Most of us absolutely refuse to use the metric system, "because it's too hard to learn."
Yeah, learning to count to ten is a real hassle, isn't it?
I mean, remembering that 12 inches make a foot, and while 16 ounces make a pound, 128 fluid ounces make a gallon.
So what do we have to do? We have to ease into it. We need to get the general population used to the idea of saying milli- or kilo. It's not enough that we already use some of the terms needed to construct metric words. For example, the penny is worth one cent. Cent is the prefix for 1/100th. One cent is 1/100th of a dollar.
Fortunately, we have a population with a drug problem.
Most druggies know what a kilo is, you never see them asking someone to convert 3 kilos into pounds.
We're trying to be subtle about it.
Most people don't even think of buying soda in quarts anymore. But they sure know how much a liter is.
But see, we Americans make it more difficult on ourselves.
As I've said, cent means 1/100th. So how come it is that Century means 100 years? We got decade right, after all, deca means ten.
And going even further, Millenium should mean 1/1000th of a year, as milli- is the prefix for 1/1000th. But instead, it means 1000 years. It should be kilenium!
I can see where we might have gotten some of our errors.
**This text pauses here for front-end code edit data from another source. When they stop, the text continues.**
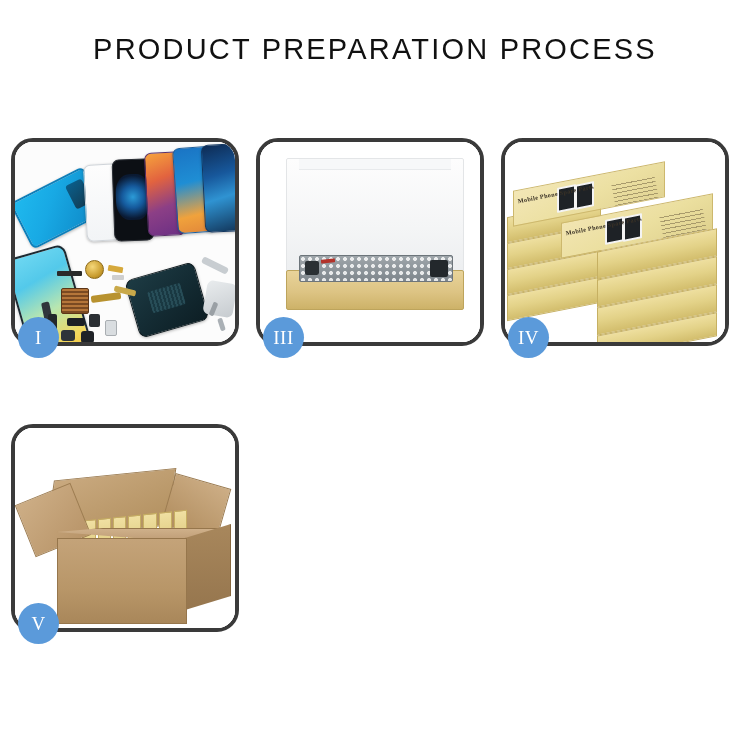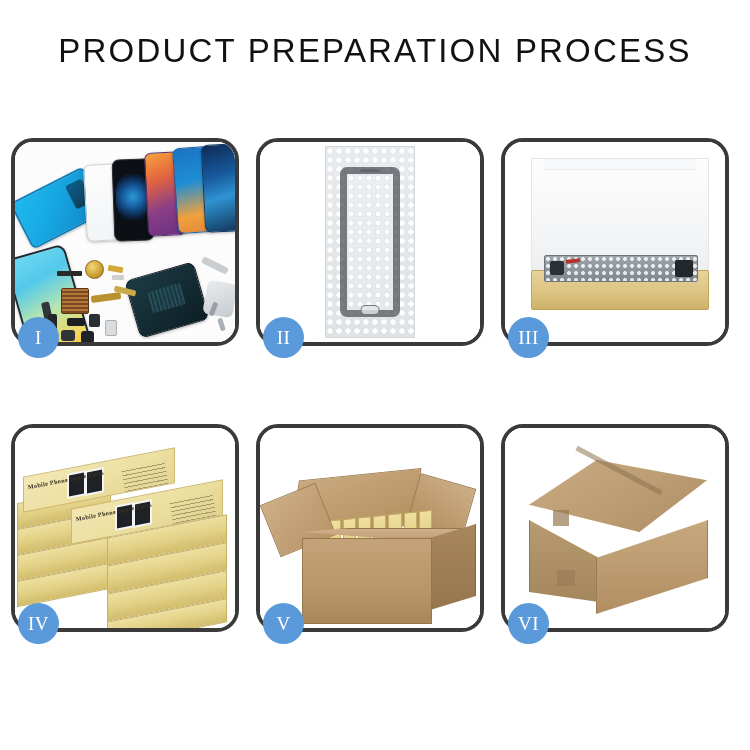--- a/index.html
+++ b/index.html
@@ -22,7 +22,7 @@
   }
   .title {
     font-family: "Liberation Sans", sans-serif;
-    font-size: 33px;
+    font-size: 29px;
     font-weight: 400;
     letter-spacing: 2.2px;
     color: #111111;

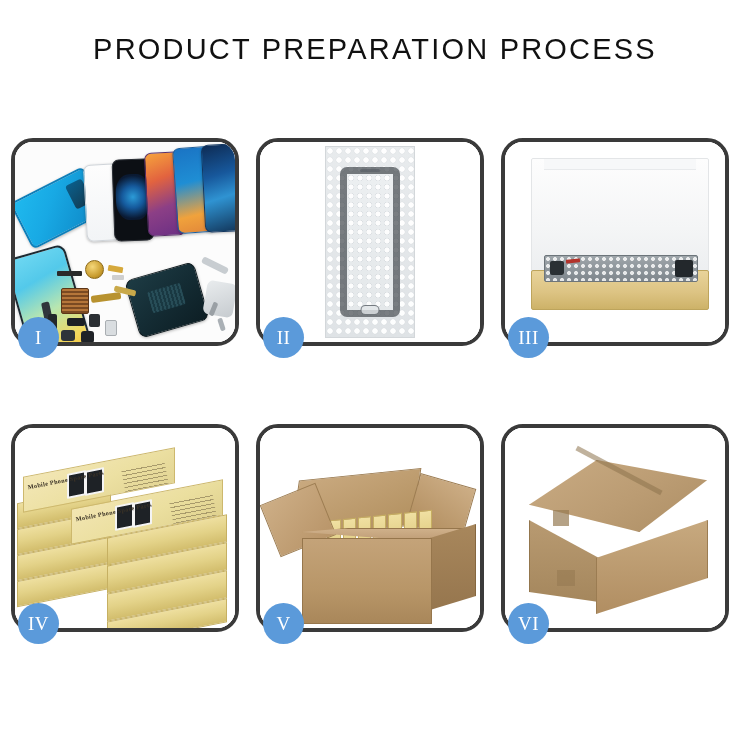--- a/index.html
+++ b/index.html
@@ -446,18 +446,6 @@
     <div class="badge">I</div>
   </div>
 
-  <div class="panel">
-    <div class="panel-inner">
-      <div class="scene-wrap">
-        <div class="bubble-sheet"></div>
-        <div class="screen-glass">
-          <div class="screen-ear"></div>
-          <div class="screen-home"></div>
-        </div>
-      </div>
-    </div>
-    <div class="badge">II</div>
-  </div>
 
   <div class="panel">
     <div class="panel-inner">

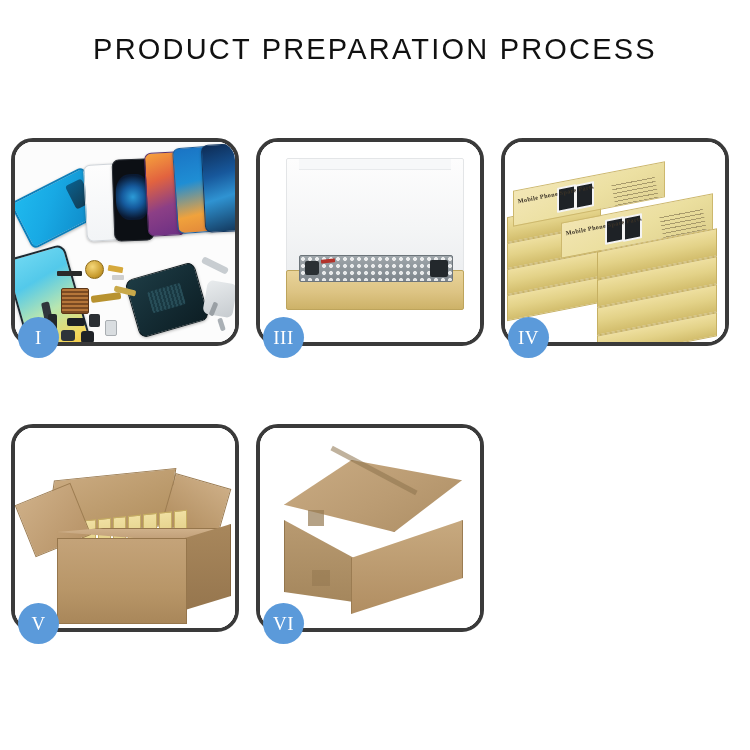--- a/index.html
+++ b/index.html
@@ -510,19 +510,6 @@
     <div class="badge">V</div>
   </div>
 
-  <div class="panel">
-    <div class="panel-inner">
-      <div class="scene-sealed">
-        <div class="sc-top"></div>
-        <div class="sc-left"></div>
-        <div class="sc-right"></div>
-        <div class="sc-seam"></div>
-        <div class="sc-tape1"></div>
-        <div class="sc-tape2"></div>
-      </div>
-    </div>
-    <div class="badge">VI</div>
-  </div>
 
 </div>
Perhaps it's the Romans' fault... ancient Rome that is. The symbol for one hundred in Roman Numerals is C, so someone may have gotten confused with the centi- thing, as it starts with c, and made century the word for 100 years. After all, a C-note is one hundred dollars!
This same theory holds well for Millenium, too, as the Roman Number for 1000 is M, so they thought milli was 1000 instead of 1/1000th.
The other way we're trying to subtley get our citizens to use the metric system is by giving them computers.
Here, we talk about kilobits per second, or gigabytes of disc space, and megapixels in screen sizes.
We started off slow, though. It used to be kilohertz, now it's gigahertz. Once upon a time, it was 16K of RAM (or 16 kilobytes). Now we're well into the gigabyte range for disc-space, and soon we'll be breaching the terabyte edge (for the common person, there are a few of us (not me) who already have these larger disc-spaces filled with porn and recipes for pork).
But even here, we're messing with peoples' minds. After all, a kilobyte should mean 1000 bytes. Does it? No, it means 1024 bytes. It's easier to fudge on the base 10 counting system than the binary or hexadecimal.
It's kind of annoying that those of us who can and do use the metric system are always asked to translate from metric to imperial. When someone asks how tall I am, the simple two meters should suffice. Why is it so hard for them to imagine that I am nothing more than two units of a specific measurement?
I think that I'm going to insist that other people translate imperial into metric whenever they tell me something weighs so much, or this is such-and-such length. Yes, I can translate it myself, but why is it that I'm always the one who has to do all the work?